Members are not under any contract with Hamlet, so if they take a long vacation, they can drop membership for a month and return, Westenhaver said.
And although suburban co-working spaces appear only to benefit nearby residents, they actually cut down on the amount of traffic driving in and out of downtown Austin, he said.
Every space is different
Westenhaver said he has been a small business owner several times.
“I like to help startups. That’s kind of where I’m focused,” he said.
Westenhaver said he will act as an advisor for any of his members who want guidance, and he will be honest in telling them whether they should rein in the business or grow it. As an entrepreneur, having someone to bounce ideas off makes a huge difference, he said.
“And I love that. It’s one of my favorite parts of being in this business,” he said.
All co-working spaces have their own pulse and lifeblood, Fisher said.
Kikel and Fisher, who are both active members of the Cedar Park and Leander chambers of commerce, said they aim to work in conjunction with the chambers to act as a meeting place for businesses.

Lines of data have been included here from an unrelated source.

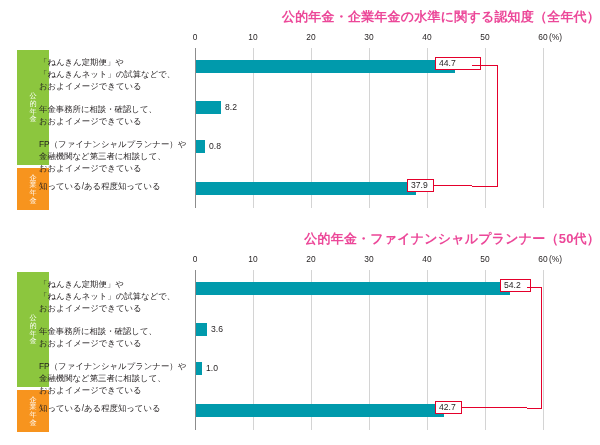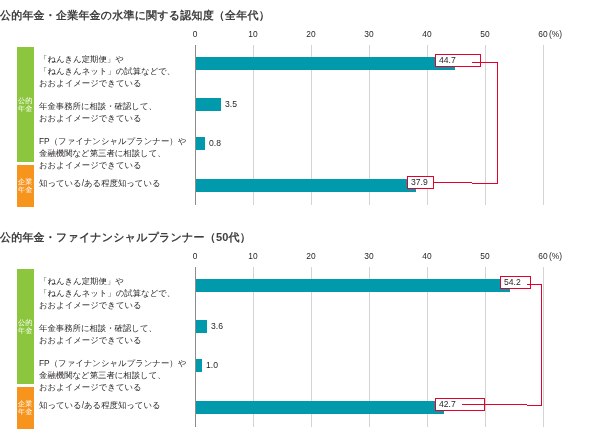--- a/index.html
+++ b/index.html
@@ -16,27 +16,27 @@
   }
   .panel {
     position: relative;
     width: 600px;
     height: 222px;
     box-sizing: border-box;
   }
   .panel.second { height: 223px; }
 
   .chart-title {
-    text-align: left;
-    font-size: 11px;
+    text-align: right;
+    font-size: 13px;
     font-weight: bold;
     letter-spacing: 0.2px;
     padding-top: 8px;
     padding-bottom: 2px;
-    color: #404040;
+    color: #ec4899;
   }
 
   .plot-wrap {
     position: relative;
     margin: 0 auto;
     width: 566px;
     height: 182px;
   }
 
   
@@ -53,21 +53,21 @@
     width: 17px;
     background: #8cc63e;
     color: #ffffff;
     font-size: 7.2px;
     line-height: 1.05;
     display: flex;
     align-items: center;
     justify-content: center;
     text-align: left;
     box-sizing: border-box;
-    padding: 2px 1px;
+    padding: 2px 16px;
     writing-mode: horizontal-tb;
   }
   .side-tab.orange { background: #f7941e; }
   .side-tab span { display: block; }
 
   .cat-label {
     position: absolute;
     left: 22px;
     width: 152px;
     font-size: 8.4px;
@@ -186,21 +186,21 @@
       <div class="x-tick" style="left:232px;">40</div>
       <div class="x-tick" style="left:290px;">50</div>
       <div class="x-tick" style="left:348px;">60</div>
       <div class="x-unit" style="left:354px;">(%)</div>
 
       <div class="bar" style="left:1px;top:32px;width:259px;"></div>
       <div class="bar" style="left:1px;top:73px;width:25px;"></div>
       <div class="bar" style="left:1px;top:112px;width:9px;"></div>
       <div class="bar" style="left:1px;top:154px;width:220px;"></div>
 
-      <div class="bar-value" style="left:30px;top:74px;">3.5</div>
+      <div class="bar-value" style="left:30px;top:74px;">8.2</div>
       <div class="bar-value" style="left:14px;top:113px;">0.8</div>
 
       <div class="callout" style="left:240px;top:29px;width:46px;">44.7</div>
       <div class="callout" style="left:212px;top:151px;width:27px;">37.9</div>
 
       <div class="connector" style="left:277px;top:37px;width:25px;height:120px;border-top-width:1px;border-right-width:1px;border-bottom-width:1px;"></div>
       <div class="connector" style="left:239px;top:157px;width:38px;height:1px;border-top-width:1px;"></div>
     </div>
   </div>
 </div>
@@ -257,19 +257,19 @@
 
       <div class="bar" style="left:1px;top:32px;width:314px;"></div>
       <div class="bar" style="left:1px;top:73px;width:11px;"></div>
       <div class="bar" style="left:1px;top:112px;width:6px;"></div>
       <div class="bar" style="left:1px;top:154px;width:248px;"></div>
 
       <div class="bar-value" style="left:16px;top:74px;">3.6</div>
       <div class="bar-value" style="left:11px;top:113px;">1.0</div>
 
       <div class="callout" style="left:305px;top:29px;width:31px;">54.2</div>
-      <div class="callout" style="left:240px;top:151px;width:50px;">42.7</div>
+      <div class="callout" style="left:240px;top:151px;width:27px;">42.7</div>
 
       <div class="connector" style="left:332px;top:37px;width:14px;height:120px;border-top-width:1px;border-right-width:1px;border-bottom-width:1px;"></div>
       <div class="connector" style="left:267px;top:157px;width:65px;height:1px;border-top-width:1px;"></div>
     </div>
   </div>
 </div>
 
 </body></html>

“We’re an extension of the chamber of commerce,” Kikel said. “The more we can help businesses grow here and stay here—that’s our mission; that’s what we want.”
In January, T-Werx will launch its first incubator program, which will accept 10 business start ups into a 12-week program, and teach the start ups all aspects of running a business, including how to launch, how to get funding, branding and accounting.
The program will conclude with each start up doing an investor presentation before a “Shark Tank”-style panel of local CEOs to prepare them for facing future would-be investors.
Kikel said T-Werx will also launch a new program for its members in November called Success Werx, which allows members to book appointments with local experts on bookkeeping and branding as well as attorneys and human resources professionals.
“It helps them build their business, and it makes it easier on the entrepreneur, who’s already drinking from a fire hose,” Kikel said. “That beats out [working from] home or a coffee shop any day.”
T-Werx also hosts a Monday morning networking event; co-working Tuesdays, during which the open co-working space is free and available to the public from 9 a.m.-noon; and Thursday afternoon member appreciation events.
Community Werx, or C-Werx, the philanthropic arm of T-Werx, sponsors a local charity each month, Fisher said. On the first Friday of each month, members learn about the nonprofit being sponsored. In October, Community Werx sponsored Texas Humane Heroes and served as a drop-off site for donations, such as blankets and toys for shelter animals. In November, the company is sponsoring Heroes Night Out and is collecting donations of water, coffee and other items that would benefit the veterans resource center.
The T-Werx office will also serve as a collection site for the Cedar Park Police Department’s Blue Santa initiative, which provides children’s toys for families in need, Fisher said.
Not for everyone
Some businesses are not conducive to a co-working space. Westenhaver said probation officers and social workers have approached him about office space, but he worried it would bring privacy complications, noise and even the possibility of violence.
The Wilco Driving School, which gives adults and teens seeking a driver’s license an alternative to the Texas Department of Public Safety, operates at Hamlet, and Westenhaver said the school’s founders, Richard and Lisa Lusby, upgraded their membership to operate in a private office to help maintain clients’ privacy.
Businesses that have a steady stream of customers, such as retail businesses, might want to invest in a stand alone location rather than co-working space, Westenhaver said.
Kikel and Fisher said any business subject to privacy violations would not be ideal for a co-working space.
But co-working allows start ups and most other professionals the ability to leverage being surrounded by other professionals in different industries, Kikel said.
“There’s a viable alternative to having to get in a car every day and drive to an office downtown,” he said. “There’s a benefit to being around people focused on work every day.”